Task instructions
Could you please retype exactly the lines from the start of the records below through the line that contains "(60, 662) none", both included, and leave out the pictures?

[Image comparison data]
.....

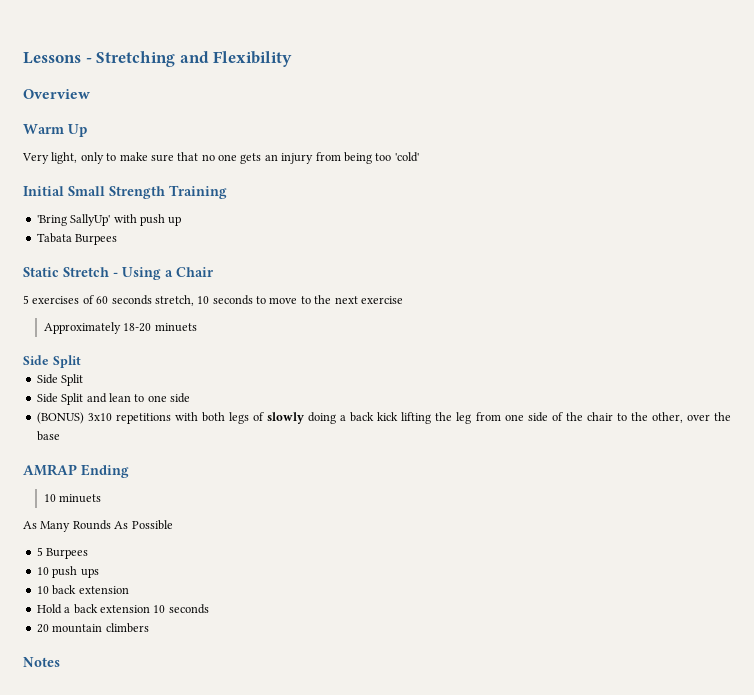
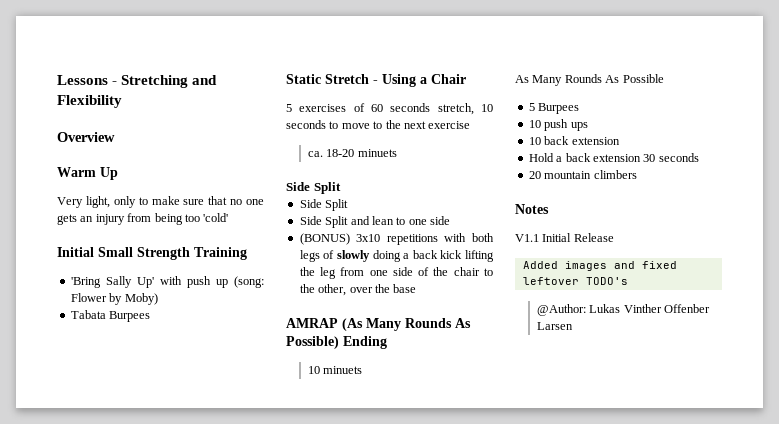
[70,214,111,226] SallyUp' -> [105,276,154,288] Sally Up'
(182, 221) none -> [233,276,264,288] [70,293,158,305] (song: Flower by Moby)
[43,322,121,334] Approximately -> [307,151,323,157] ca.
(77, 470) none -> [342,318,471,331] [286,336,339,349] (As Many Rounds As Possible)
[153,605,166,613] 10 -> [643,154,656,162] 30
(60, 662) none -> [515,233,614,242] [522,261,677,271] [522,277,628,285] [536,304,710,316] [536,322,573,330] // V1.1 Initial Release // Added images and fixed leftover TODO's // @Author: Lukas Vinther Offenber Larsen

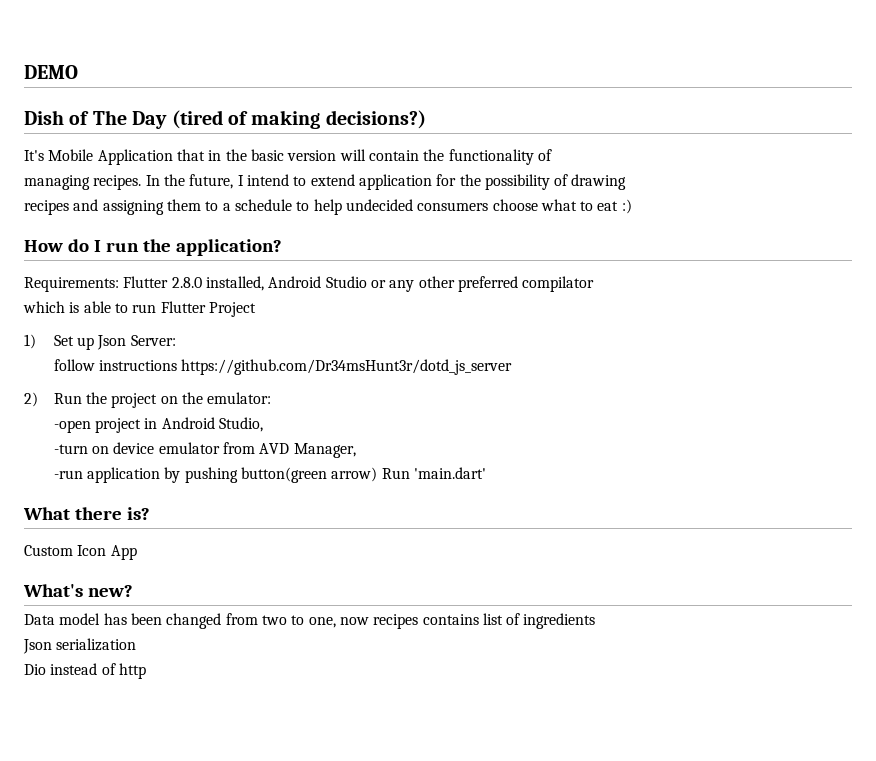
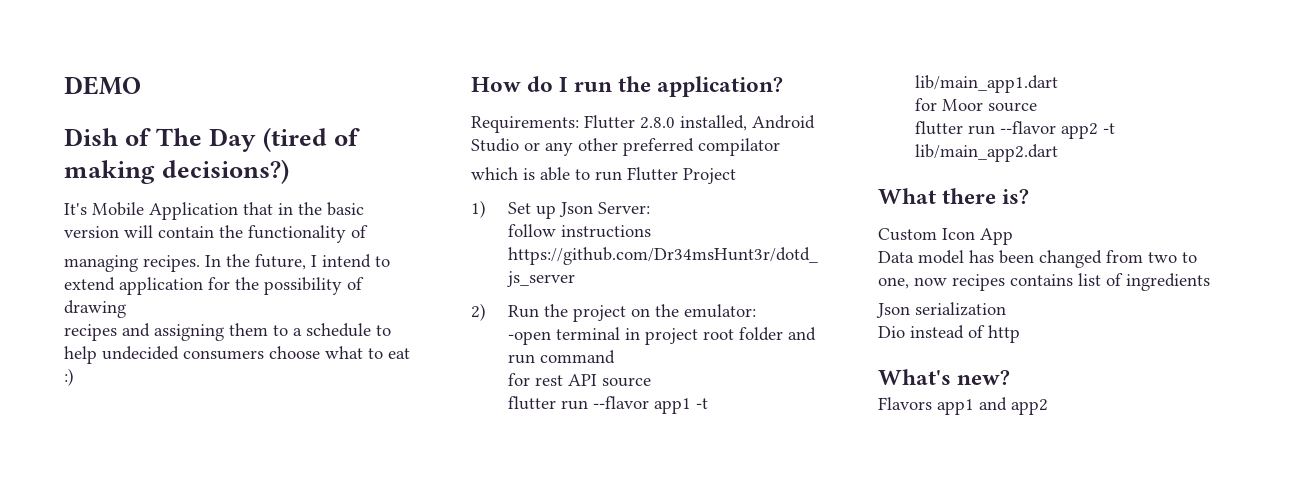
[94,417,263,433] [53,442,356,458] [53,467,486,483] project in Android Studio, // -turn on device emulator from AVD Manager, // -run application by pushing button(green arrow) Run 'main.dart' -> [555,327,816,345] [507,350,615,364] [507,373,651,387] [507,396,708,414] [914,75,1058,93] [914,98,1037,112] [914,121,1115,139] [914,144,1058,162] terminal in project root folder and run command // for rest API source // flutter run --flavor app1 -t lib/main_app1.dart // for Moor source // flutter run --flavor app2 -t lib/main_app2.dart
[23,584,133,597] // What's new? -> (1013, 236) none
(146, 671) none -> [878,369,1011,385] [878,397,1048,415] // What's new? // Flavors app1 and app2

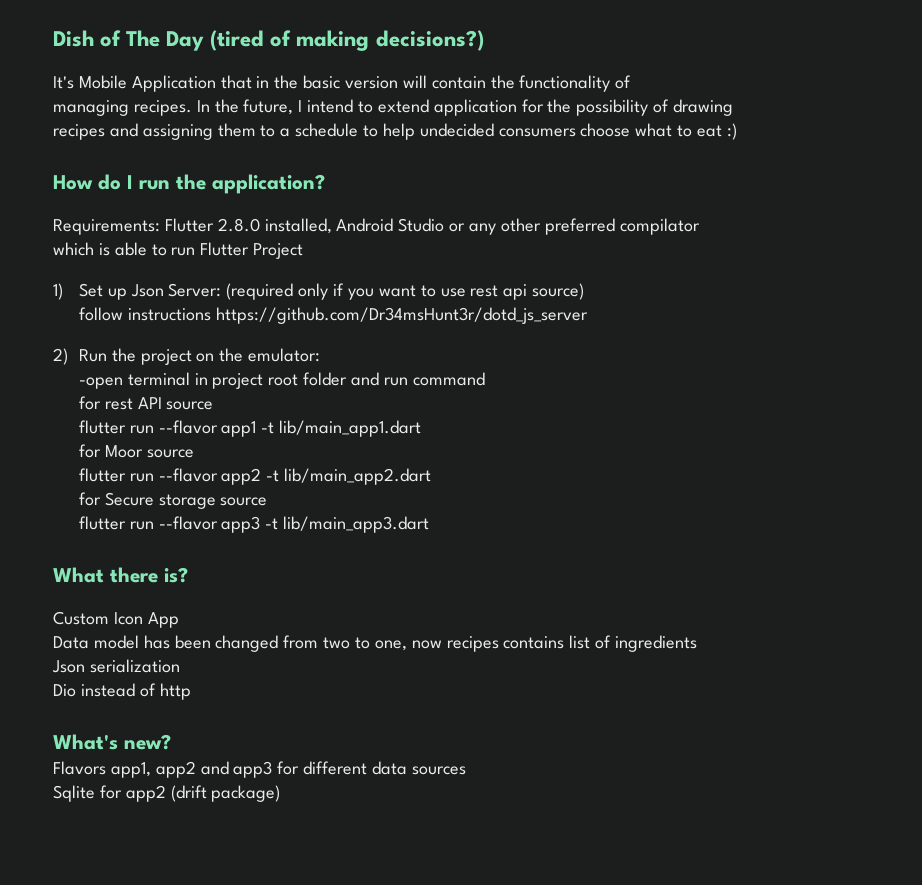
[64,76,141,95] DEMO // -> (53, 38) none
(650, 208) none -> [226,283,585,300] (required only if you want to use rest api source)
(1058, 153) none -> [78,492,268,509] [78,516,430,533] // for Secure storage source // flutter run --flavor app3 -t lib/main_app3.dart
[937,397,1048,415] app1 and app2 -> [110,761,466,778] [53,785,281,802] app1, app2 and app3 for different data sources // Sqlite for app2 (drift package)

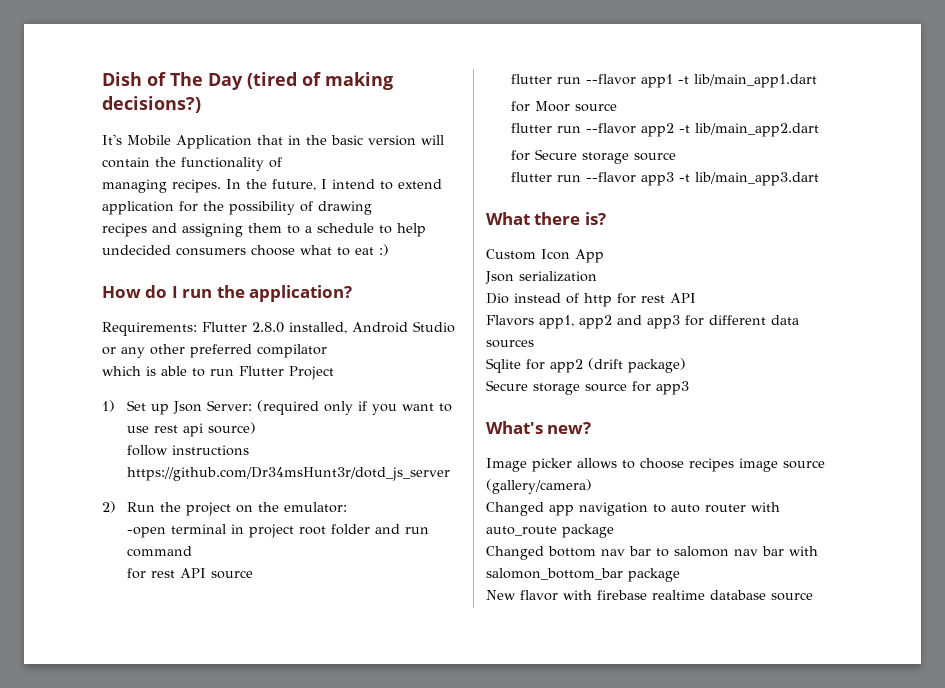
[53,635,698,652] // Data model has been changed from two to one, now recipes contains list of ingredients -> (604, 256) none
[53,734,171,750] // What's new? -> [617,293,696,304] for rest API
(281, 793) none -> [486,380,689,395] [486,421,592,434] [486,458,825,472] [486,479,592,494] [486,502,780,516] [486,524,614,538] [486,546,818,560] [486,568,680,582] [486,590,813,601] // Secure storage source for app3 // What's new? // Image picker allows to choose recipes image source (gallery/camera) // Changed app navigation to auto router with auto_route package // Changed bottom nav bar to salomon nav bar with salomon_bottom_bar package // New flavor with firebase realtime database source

.....

Reply
[70,214,111,226] SallyUp' -> [105,276,154,288] Sally Up'
(182, 221) none -> [233,276,264,288] [70,293,158,305] (song: Flower by Moby)
[43,322,121,334] Approximately -> [307,151,323,157] ca.
(77, 470) none -> [342,318,471,331] [286,336,339,349] (As Many Rounds As Possible)
[153,605,166,613] 10 -> [643,154,656,162] 30
(60, 662) none -> [515,233,614,242] [522,261,677,271] [522,277,628,285] [536,304,710,316] [536,322,573,330] // V1.1 Initial Release // Added images and fixed leftover TODO's // @Author: Lukas Vinther Offenber Larsen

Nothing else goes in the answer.